In their understanding of big data, people have summarized its 4V characteristics, namely large capacity, diversity, fast production speed and low value density. For this reason, a large number of technologies and tools have been produced to promote the development of the field of big data. In order to make good use of big data, how to effectively extract useful features from it is also an important aspect. Tools and platforms must rely on correct data models and algorithms to highlight its important value.
Now we will take text analysis as a case to analyze the role and impact of data processing technology in the field of big data.

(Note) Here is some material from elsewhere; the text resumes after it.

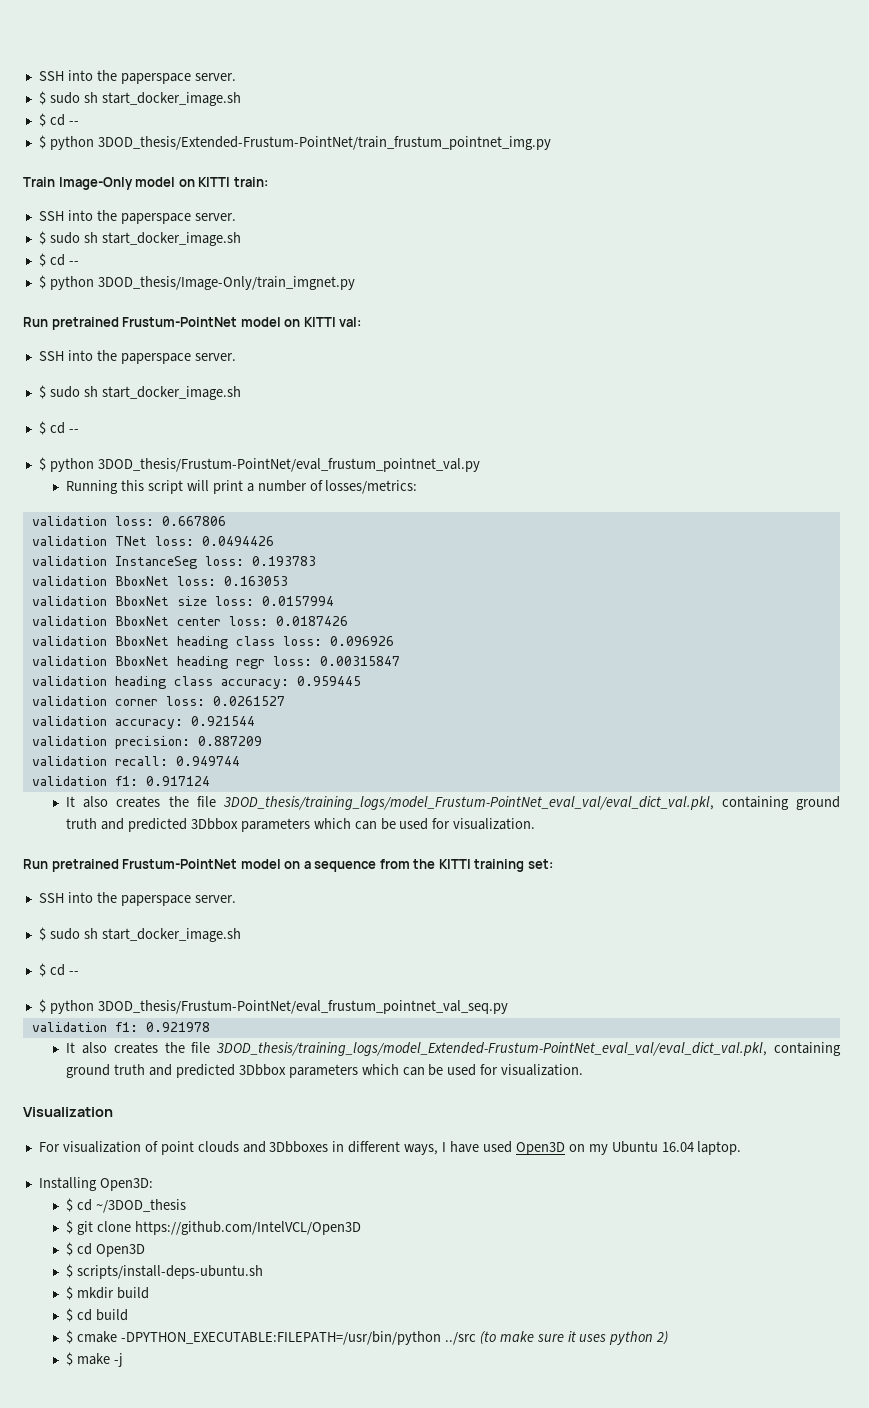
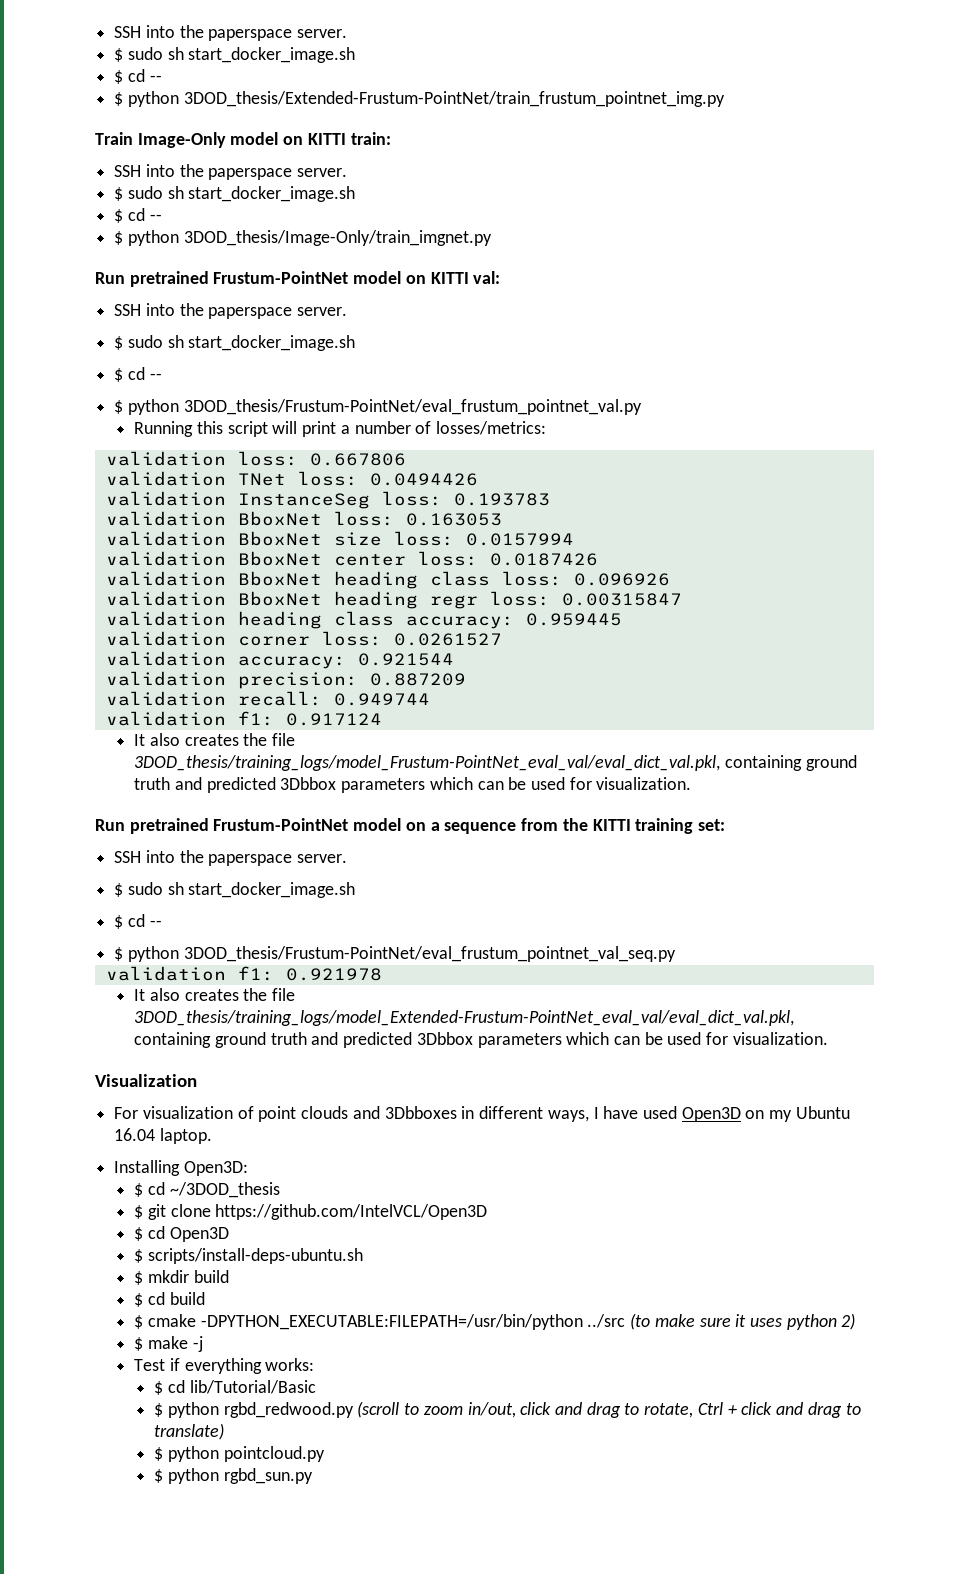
(123, 1360) none -> [134,1358,315,1374] [154,1380,316,1395] [154,1401,861,1418] [154,1423,225,1440] [154,1446,325,1462] [154,1468,313,1484] // Test if everything works: // $ cd lib/Tutorial/Basic // $ python rgbd_redwood.py (scroll to zoom in/out, click and drag to rotate, Ctrl + click and drag to translate) // $ python pointcloud.py // $ python rgbd_sun.py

First, we discuss three models of text analysis: bag-of-words model, TF-IDF phrase weighted representation, and feature hashing.
"Bag of words, also called "bag of words". In information retrieval, the Bag of words model assumes that for a text, ignore its word order, grammar, and syntax, and regard it as just a word set or a combination of words. The text The appearance of each word in it is independent and does not depend on whether other words appear, or when the author of this article chooses a word at any position, it is not affected by the previous sentence and is chosen independently.”
Its processing is as follows:
· Word segmentation: Divide the text into a collection of words.
· Delete stop words, such as the, and, but, etc.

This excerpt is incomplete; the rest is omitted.